The current C++ standard marks this type of `static' as deprecated, meaning "Normative for the current edition of the Standard, but not guaranteed to be part of the Standard in future revisions".

(Reference: Final Draft of the C++ standard, Annex D "Compatibility features"; and § "Unnamed namespaces", ¶2.)

However, g++ up to 3.4 (and possibly later) don't give anonymous-namespace names the same advantages given to static names:

  • Warning if the name isn't referenced (and hence unused).
  • Optimizations when the function/object can't be used from other object files.
  • Static linkage (relevant to analysis using nm).

In addition, having a static tag in the declaration itself makes it easier for the programmer to see that the name isn't referenced outside of this translation unit.

Consequently, it is recommended that we use static for names not referenced from other translation units.

If and when we encounter a compiler that rejects `static' for objects in namespace scope, we can easily replace `static' with `namespace { ... }'.

What to put in what header file

Reasons for change:

  • Reduce compilation times (most important)
  • Fix the mess of NR::Point, NR::Matrix etc. header files. Less confusion as to what needs to be #included, or where to look for the definition of something (especially in the cases where tags-like programs don't help, e.g. if looking for something helpful for a known task rather than having a known name).

What won't change:

  • foo.h will still provide the same things it always has (unless you count things "accidentally" provided, which we hope to become less). It's just that some content may be physically moved to a file that foo.h #includes.

The issues are:

  • Ease for callers (what file/s to #include). This is largely taken care of by having files that #include other header files, and in particular having the foo.h file as at present.
  • "I need to change the blah declaration/definition; what file do I edit?".
  • Information we want ppl to be aware of.

Definitions are handled by tags/idutils/global etc (though all of these tools have limitations in their ability to find the _right_ definition). Declarations that are separate from the definition: [non-member] function declarations are the main case. member functions (obviously kept in same physical file as their class definition); non-member functions

Here are some types of things to be found in header files. Whatever rules you hypothesize, check that the rules cover each of these cases.

  • class foo definition
  • "class foo;" forward declarations
  • struct foo_class (i.e. GObject "class"/vtable type)
  • IS_FOO, FOO cast etc. macros
  • ancilliary types (e.g. struct StopOnTrue for marshalling)
  • enums
  • relevant instantiations (traits etc.)
  • foo_do_blah (declaration of function defined in .cpp file)
  • inline function definitions
  • should declaration & definition of inline functions go in different files (there are pros & cons)
  • other constants, including #defines
  • other macros. Where is the line between "other macro" and "inline function" and IS_FOO macros?

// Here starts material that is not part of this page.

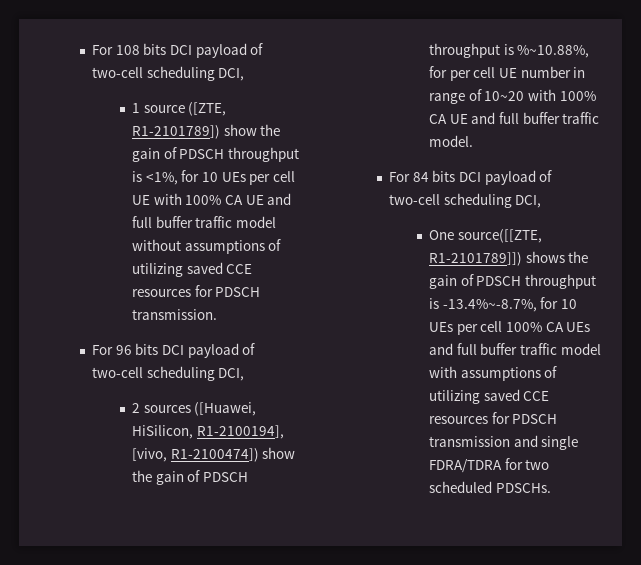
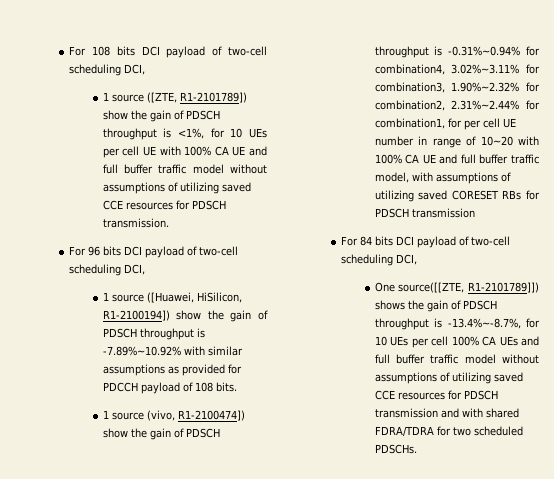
- 2 sources ([Huawei, HiSilicon, R1-2100194], [vivo, R1-2100474]) show the gain of PDSCH throughput is %~10.88%, for per cell UE number in range of 10~20 with 100% CA UE and full buffer traffic model.
+ 1 source ([Huawei, HiSilicon, R1-2100194]) show the gain of PDSCH throughput is -7.89%~10.92% with similar assumptions as provided for PDCCH payload of 108 bits.
+ 1 source (vivo, R1-2100474]) show the gain of PDSCH throughput is -0.31%~0.94% for combination4, 3.02%~3.11% for combination3, 1.90%~2.32% for combination2, 2.31%~2.44% for combination1, for per cell UE number in range of 10~20 with 100% CA UE and full buffer traffic model, with assumptions of utilizing saved CORESET RBs for PDSCH transmission
- One source([[ZTE, R1-2101789]]) shows the gain of PDSCH throughput is -13.4%~-8.7%, for 10 UEs per cell 100% CA UEs and full buffer traffic model with assumptions of utilizing saved CCE resources for PDSCH transmission and single FDRA/TDRA for two scheduled PDSCHs.
+ One source([[ZTE, R1-2101789]]) shows the gain of PDSCH throughput is -13.4%~-8.7%, for 10 UEs per cell 100% CA UEs and full buffer traffic model without assumptions of utilizing saved CCE resources for PDSCH transmission and with shared FDRA/TDRA for two scheduled PDSCHs.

The physical placement of the IS_FOO etc. macros (as distinct from what header files "provide" them) isn't important: we never need to edit them, and they're relatively easy to find by either primitive tags-like programs or by grep.

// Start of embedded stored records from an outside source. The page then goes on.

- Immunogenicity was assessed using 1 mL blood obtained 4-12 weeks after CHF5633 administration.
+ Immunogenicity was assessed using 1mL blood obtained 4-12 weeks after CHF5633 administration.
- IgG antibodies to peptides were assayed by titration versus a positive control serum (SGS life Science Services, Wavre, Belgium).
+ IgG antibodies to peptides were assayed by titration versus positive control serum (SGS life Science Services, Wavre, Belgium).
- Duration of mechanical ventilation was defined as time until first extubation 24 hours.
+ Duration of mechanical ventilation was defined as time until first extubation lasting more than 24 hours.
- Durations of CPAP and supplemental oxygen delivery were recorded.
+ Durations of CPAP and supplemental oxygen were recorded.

  • This unimportance-of-physical-location is reflected in the inconsistency of current practice, sometimes placing them with foo.h and sometimes in blah-forward.h.
  • Exception to unimportance-of-physical-location: IS_FOO etc. should not be physically in the same header file as something that's "expensive" and unneeded by one or more translation units that need IS_FOO etc. ("Expensive" in same sense as `amount' defined below in `Reducing compile times'.)

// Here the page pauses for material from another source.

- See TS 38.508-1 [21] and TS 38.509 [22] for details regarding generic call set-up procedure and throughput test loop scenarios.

The main thing for IS_FOO etc. is what header file(s) provide the macro. Thankfully, this is easy in the common case: usually any function that needs the definition of IS_FOO also needs lots of other things relevant to the foo type, so would simply #include foo.h.

Relevant properties of function declarations:

  • It is common to add or remove functions, or change the arguments.
  • Typically not found by tags-like programs. E.g. neither `tags' nor `TAGS' files store the location of declarations (other than the definition).
  • Programmers want to know what functions (including methods, macros, inline things) are available (or rather "is there something that does blah").
    • Probably doxygen or the like is the best task for this, though we'd need to make it convenient to use.
  • Needed in advance of function definitions (whether in .cpp file or inline function definitions). Not needed in advance by macro definitions per se (but needed in advance of function definitions where the macro is expanded).

Inline function definitions:

  • Relatively expensive in compile time for translation units that don't use that inline function definition.
  • Must come after (in the translation unit) all referenced declarations. Sometimes this requires that it be outside of the class definition or in a separate file from related declarations. (E.g. if foo.h and bar.h each provide an inline function definition that requires declarations provided by the other file.)

Operator overloading:

  • Can be unclear whether to associate with the type of the left operand or the type of the right operand.
  • We can simplify things for users of the function by having both left.h and right.h provide it (i.e. have both left.h and right.h #include it). This suggests that it should be physically neither in left.h nor right.h (unless it's OK for left.h to pull in all of right.h or vice versa).

Reducing compile times

  • For each translation unit U, reduce the amount of material that gets included by U and isn't needed by U.
    • "Amount" is measured by cost: how often that material changes (causing a recompile), and how expensive it is to compile (e.g. inline function definitions).
  • In what circumstances does a translation unit include things that it doesn't need?
    • Inline function definitions.
    • Needs a function declaration but doesn't need the type definition.
      • A special [non-] case of this is needing a member function declaration. Member function declarations can't be separated from their class definition. See also `methods vs functions' above.
    • Suppose that struct Foo has a `Bar _bar' member. The translation unit may need to create Foo objects (and thus need the type definition of Bar to know its size), but not need to access _bar (so not needing anything from bar.h other than the type definition of Bar).
      • This is very common. Common examples of Bar: SPShape, NR::Point/NR::Matrix.
    • Needs some function declarations but not others.
    • Needs some type forward declarations but not others.
    • Comments are never needed for compilation.
    • Definition of a marshaller is needed only by emitters. However, it's difficult to separate the marshaller from the signal, and difficult to separate the signal from the definition of the containing type (SPDesktop, SPItem).
    • Including the definition of a type when its declaration would suffice.
    • Copy&paste of #include lines.
  • Ways of reducing the need for type definitions:
    • Store just a pointer instead of the whole type.
    • Provide a wrapper function (not inlined) for `new Foo'.

Preprocessor MACROS

Capitalizing or not?

     # define IS_FINITE(_a) (std::isfinite(_a))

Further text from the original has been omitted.